══ Provided data ══

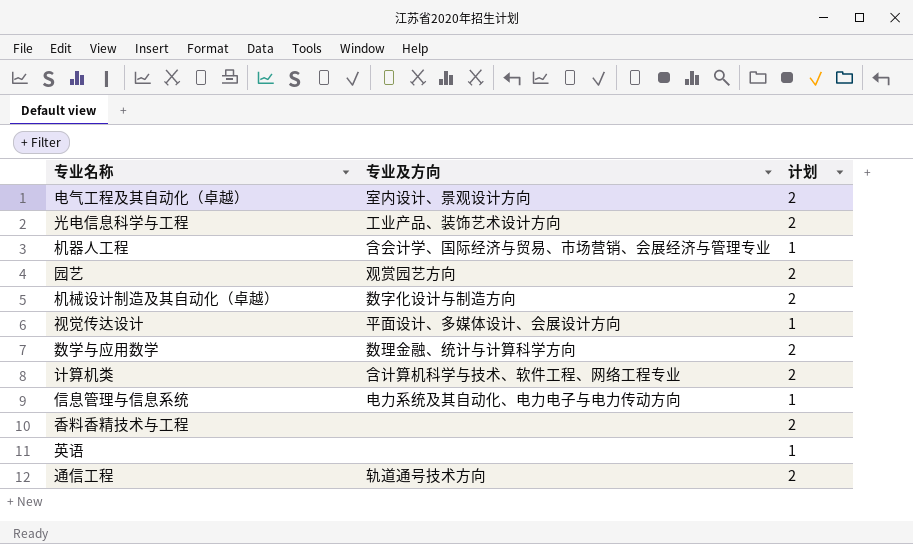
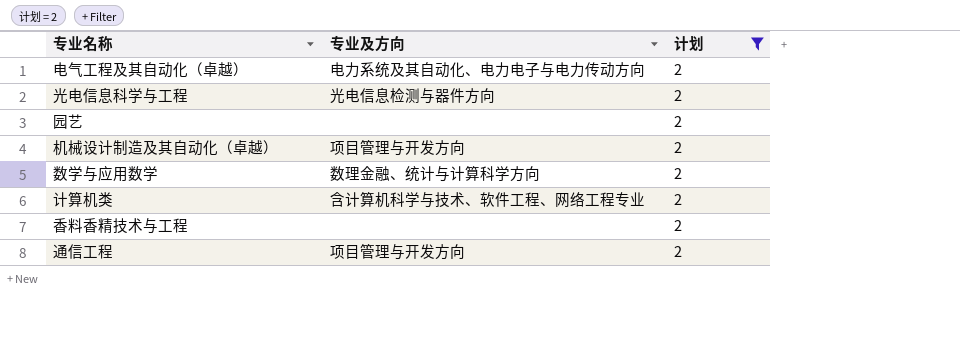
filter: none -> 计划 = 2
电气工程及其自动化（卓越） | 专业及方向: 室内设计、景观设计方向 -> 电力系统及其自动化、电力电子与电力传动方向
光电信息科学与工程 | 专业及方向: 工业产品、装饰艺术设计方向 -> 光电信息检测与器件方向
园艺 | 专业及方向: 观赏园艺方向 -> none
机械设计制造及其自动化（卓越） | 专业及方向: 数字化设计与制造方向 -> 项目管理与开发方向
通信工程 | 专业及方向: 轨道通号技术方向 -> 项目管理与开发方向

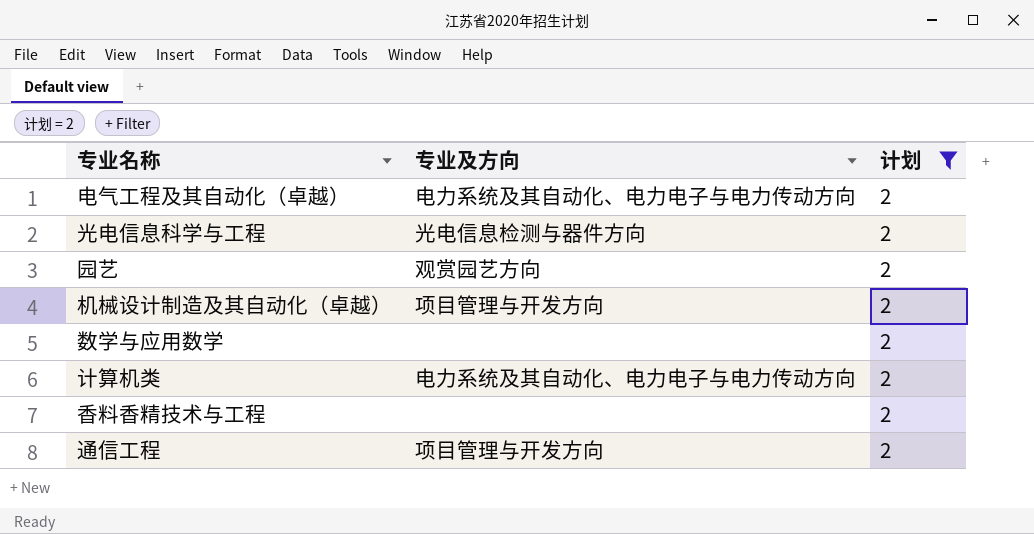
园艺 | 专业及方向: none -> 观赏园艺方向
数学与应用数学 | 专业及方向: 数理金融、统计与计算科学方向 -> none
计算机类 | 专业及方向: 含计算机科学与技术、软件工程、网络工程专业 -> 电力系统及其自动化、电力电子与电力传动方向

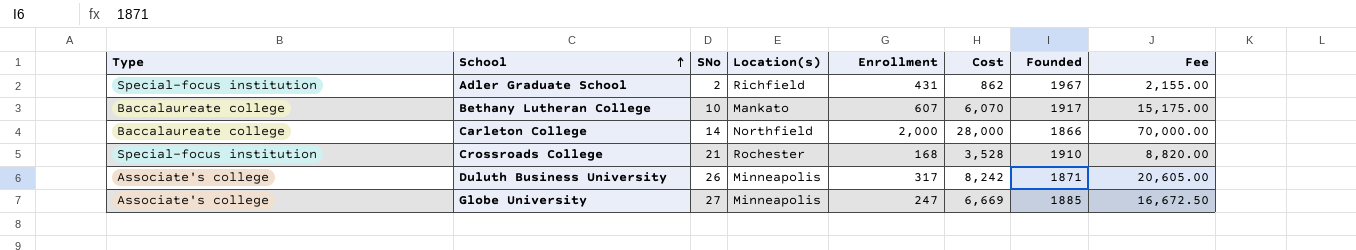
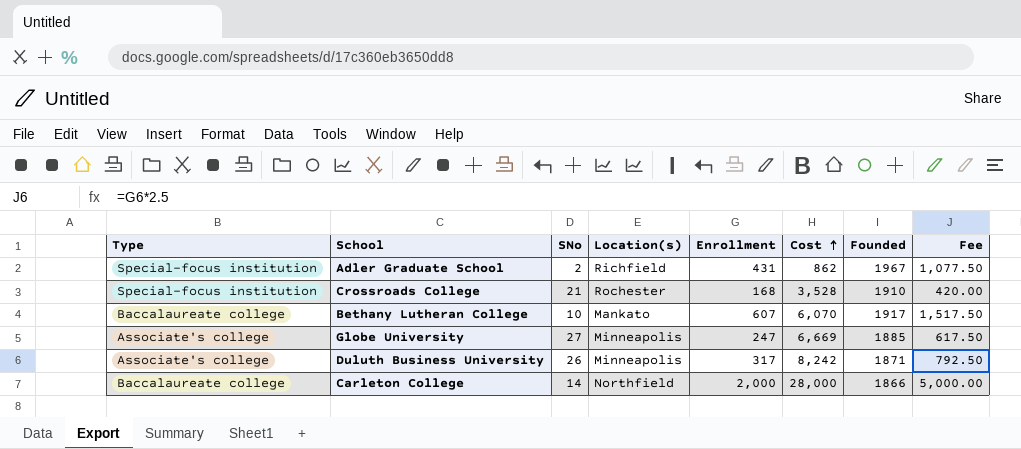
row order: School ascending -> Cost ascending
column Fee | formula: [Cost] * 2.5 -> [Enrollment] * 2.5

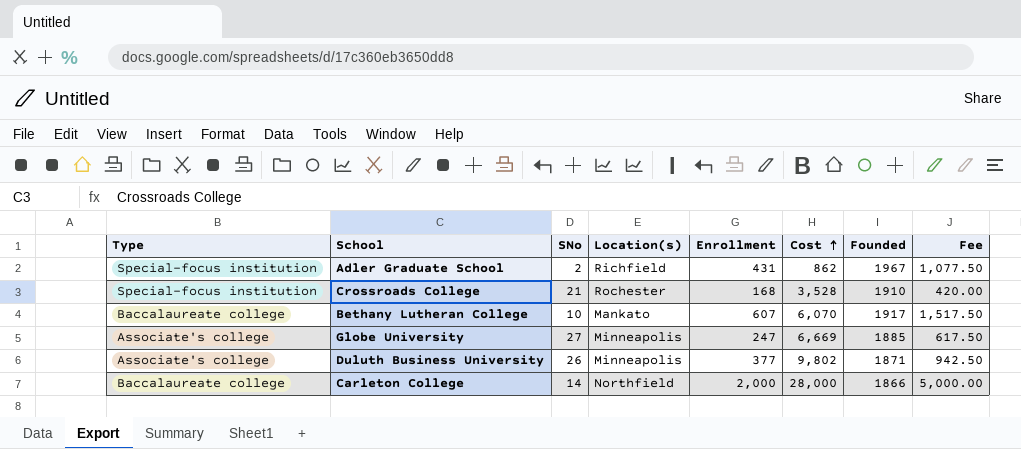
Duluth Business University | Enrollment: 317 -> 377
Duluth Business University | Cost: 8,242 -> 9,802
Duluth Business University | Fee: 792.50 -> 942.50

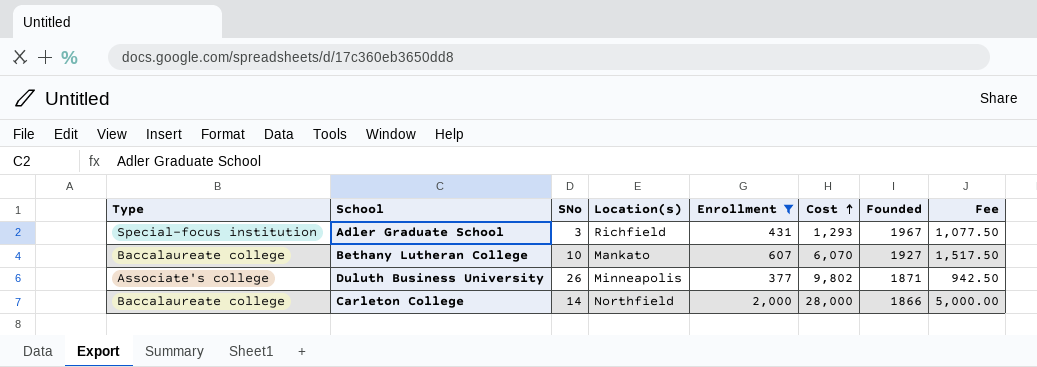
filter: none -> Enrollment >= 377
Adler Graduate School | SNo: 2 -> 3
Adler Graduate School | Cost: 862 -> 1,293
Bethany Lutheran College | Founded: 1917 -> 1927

═══

Task objective. Find the number of lines in the material above that contain the word "filter"; write that number and nothing else.

Solution to the exercise. 2